**RECORD SET**
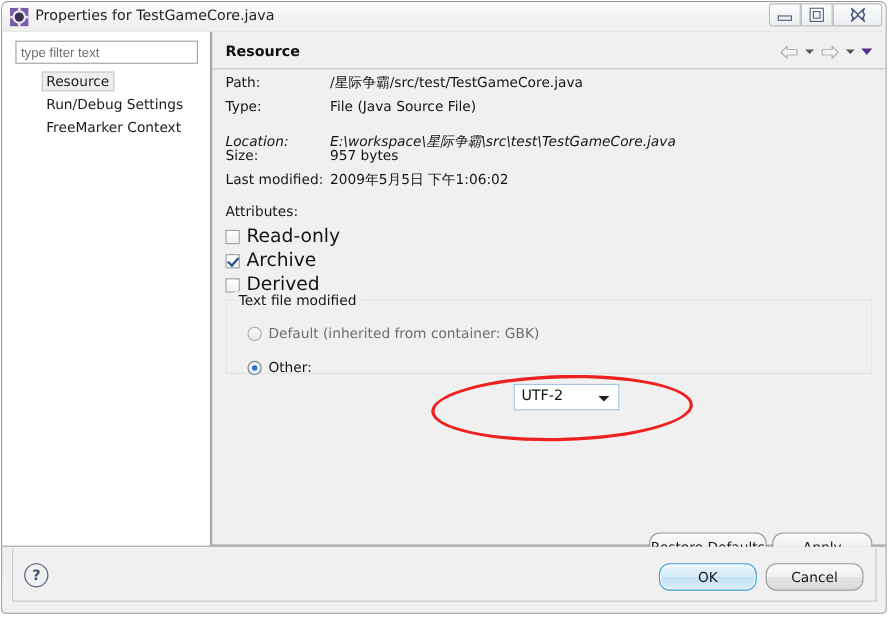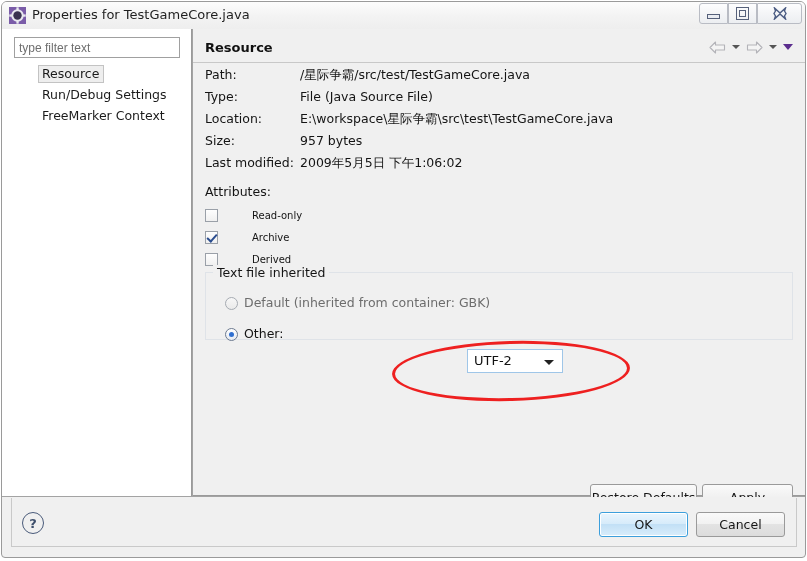--- a/index.html
+++ b/index.html
@@ -514,7 +514,7 @@
       <div class="prop-row" style="top:38px;">
         <span class="prop-label">Path:</span><span class="prop-value">/星际争霸/src/test/TestGameCore.java</span>
       </div>
-      <div class="prop-row" style="top:82px;">
+      <div class="prop-row" style="top:92px;font-style:italic;">
         <span class="prop-label">Location:</span><span class="prop-value">E:\workspace\星际争霸\src\test\TestGameCore.java</span>
       </div>
       <div class="prop-row" style="top:104px;">

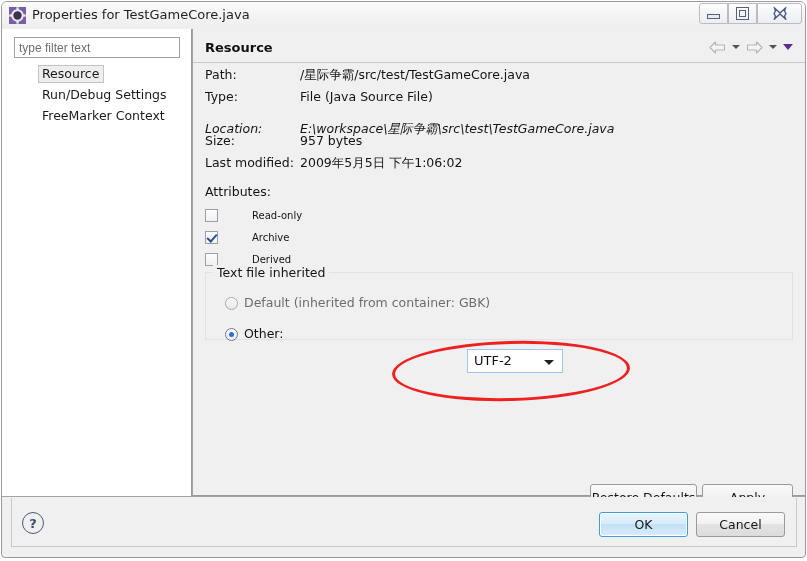--- a/index.html
+++ b/index.html
@@ -245,11 +245,10 @@
     height: 18px;
     display: flex;
     align-items: center;
-    font-size: 10px;
+    font-size: 17px;
     color: #141414;
     font-family: "DejaVu Sans", sans-serif;
     cursor: default;
-    gap: 28px;
   }
   .checkbox {
     width: 13px; height: 13px;

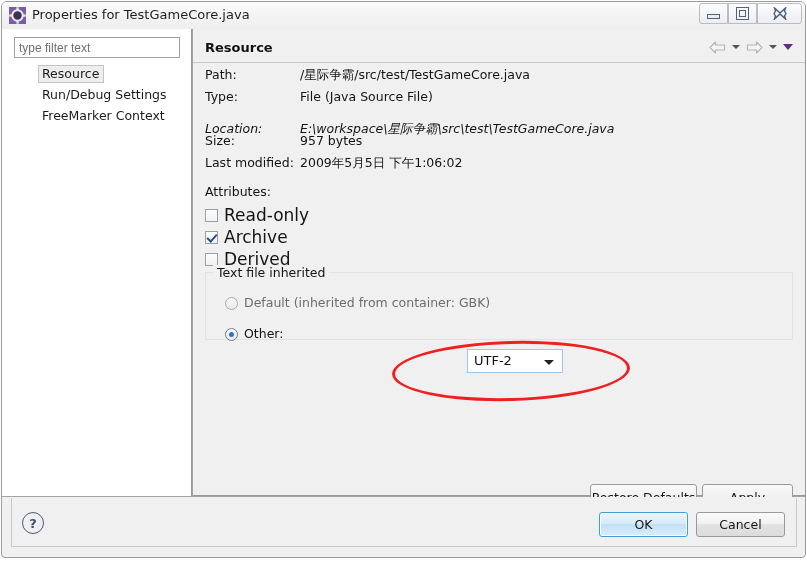--- a/index.html
+++ b/index.html
@@ -539,7 +539,7 @@
       </div>
 
       <div id="encoding-group"></div>
-      <div id="encoding-group-title">Text file inherited</div>
+      <div id="encoding-group-title">Text file modified</div>
 
       <div class="radio-row disabled" style="top:263px;">
         <span class="radio"></span>

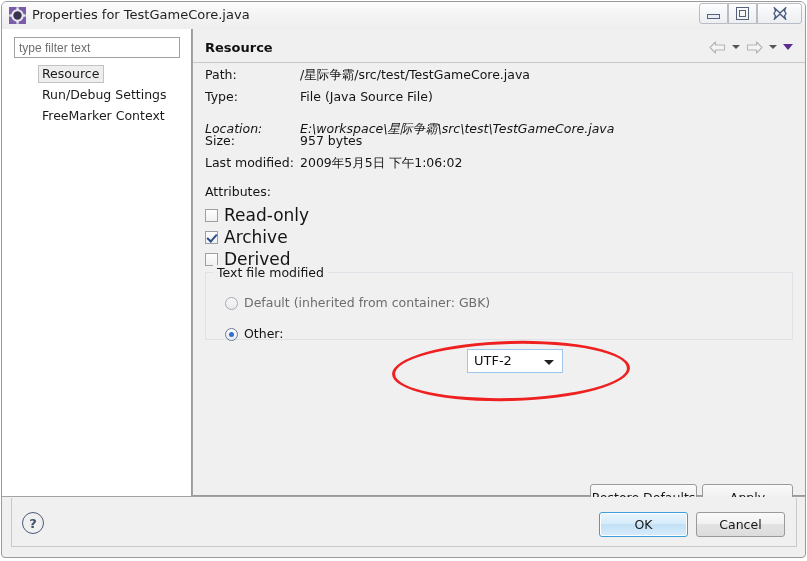--- a/index.html
+++ b/index.html
@@ -366,7 +366,7 @@
     position: absolute;
     box-sizing: border-box;
     border: 1px solid #9a9a9a;
-    border-radius: 3px;
+    border-radius: 10px;
     background: linear-gradient(to bottom, #fafafa 0%, #f1f1f1 48%, #e3e3e3 50%, #dcdcdc 100%);
     font-family: "DejaVu Sans", sans-serif;
     font-size: 12.5px;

**AIM OF THE TASK**
Among the lines of the preceding data, which ones hold the word "radius"? List them.

**ANSWER TO THIS TASK**
-    border-radius: 3px;
+    border-radius: 10px;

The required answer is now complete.